Another Hack Week @ Novell / SUSE has come to an end. I think I’ve been pretty productive, as I took on and accomplished three pretty successful mini–projects.
Redesign the one-click installer
I walked through the current one, taking screenshots and notes. My goals were simple: make it simpler, and reduce the number of clicks (at least 6, depending on what happens) down to 1, as the name implies.
When I had a mockup ready–to–go, I showed it to Benjiman Weber, who happened to be visiting the SUSE office for hack week. He thought it was good overall, but suggested a few changes. I iterated over it a few times and came up something much simpler than the current design, and got it down to 1 click if the repository is already trusted, and an additional click if the repository needs to be trusted.
Here’s the final (for now, at least) design:
If you’re interested, also check all of the mockups, including the previous two as well.
WallaWalla, a from-scratch font (which looks quite a bit like the SUSE font)

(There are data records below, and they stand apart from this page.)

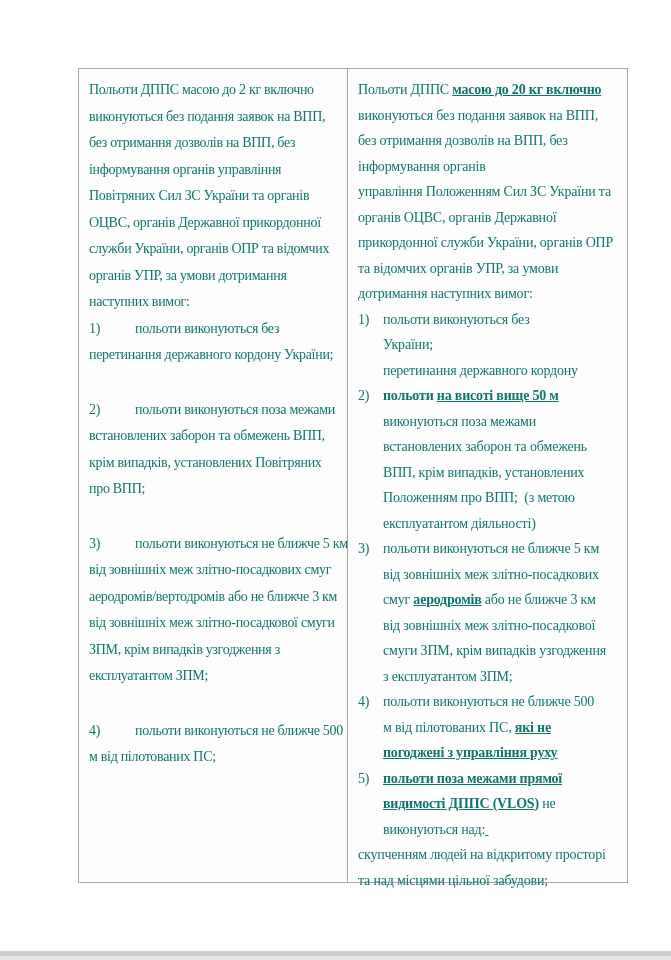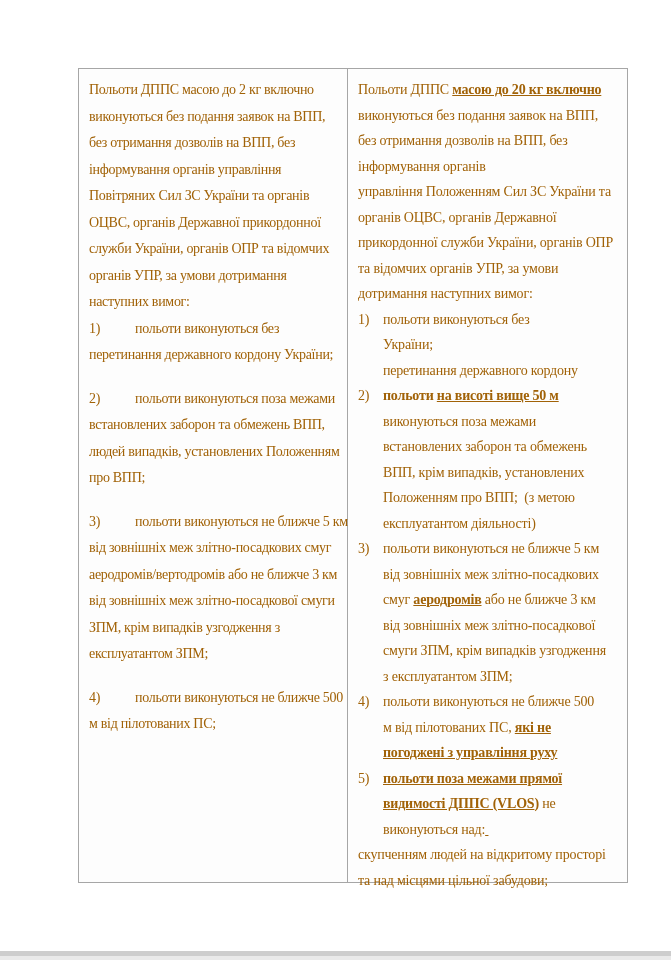--- a/index.html
+++ b/index.html
@@ -7,21 +7,21 @@
     padding: 0;
     background: #ffffff;
   }
   .page {
     position: relative;
     width: 671px;
     height: 960px;
     background: #ffffff;
     overflow: hidden;
     font-family: "Liberation Serif", "DejaVu Serif", serif;
-    color: #a16207;
+    color: #0f766e;
   }
   .doc-table {
     position: absolute;
     left: 78px;
     top: 68px;
     width: 550px;
     height: 815px;
     border: 1px solid #a6a6a6;
     box-sizing: border-box;
     display: flex;
@@ -40,21 +40,21 @@
   .cell-right {
     width: 280px;
     letter-spacing: -0.2px;
   }
   .line {
     white-space: pre;
     overflow: visible;
   }
   .cell-left .line { line-height: 26.5px; height: 26.5px; }
   .cell-right .line { line-height: 25.5px; height: 25.5px; }
-  .block.gap { margin-top: 17px; }
+  .block.gap { margin-top: 28px; }
   .num {
     display: inline-block;
   }
   .cell-left .num { width: 46px; }
   .cell-right .num { width: 25px; }
   .cell-right .item .line.cont { padding-left: 25px; }
   .r-b { font-weight: bold; margin-top: 22px; }
   .r-u { text-decoration: underline; }
   .bottom-strip-dark {
     position: absolute;
@@ -88,21 +88,21 @@
           <div class="line"><span>органів УПР, за умови дотримання</span></div>
           <div class="line"><span>наступних вимог:</span></div>
         </div>
         <div class="block item">
           <div class="line"><span class="num">1)</span><span>польоти виконуються без</span></div>
           <div class="line cont"><span>перетинання державного кордону України;</span></div>
         </div>
         <div class="block item gap">
           <div class="line"><span class="num">2)</span><span>польоти виконуються поза межами</span></div>
           <div class="line cont"><span>встановлених заборон та обмежень ВПП,</span></div>
-          <div class="line cont"><span>людей випадків, установлених Положенням</span></div>
+          <div class="line cont"><span>крім випадків, установлених Повітряних</span></div>
           <div class="line cont"><span>про ВПП;</span></div>
         </div>
         <div class="block item gap">
           <div class="line"><span class="num">3)</span><span>польоти виконуються не ближче 5 км</span></div>
           <div class="line cont"><span>від зовнішніх меж злітно-посадкових смуг</span></div>
           <div class="line cont"><span>аеродромів/вертодромів або не ближче 3 км</span></div>
           <div class="line cont"><span>від зовнішніх меж злітно-посадкової смуги</span></div>
           <div class="line cont"><span>ЗПМ, крім випадків узгодження з</span></div>
           <div class="line cont"><span>експлуатантом ЗПМ;</span></div>
         </div>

Jakub had a great idea; initially I wanted to help out, but I basically wound up making my own SUSE derivative font. Most of it was done on Monday. I spent today (Friday) tidying i up and redoing a lot of the glyphs, as well as quickly adjusting the space between letters (kerning).
Ubiquity command for quickly performing a software search
This week, Ubiquity was all the rage. It’s a quick launcher for the Web, served up as a Firefox extension. I decided, on a whim, to whip up an extension for the extension—basically make a new command for it called “software-search”.
Basically, it lets you search the openSUSE software search engine all from a selection on a page (or whatever you type, optionally). It displays the results of how many hits there are (if there are), which provides a quick glance to see if you can do a one-click install from the software search to install whatever software you want, without even needing to visit the page (until you know there’s something available of course). To see the results, just hit enter, and it will open up a new tab with the software you’re seeking.
(It’s great for all of those pages that lists random software for Linux, or whenever you feel like quickly searching to see what is available in the software search.)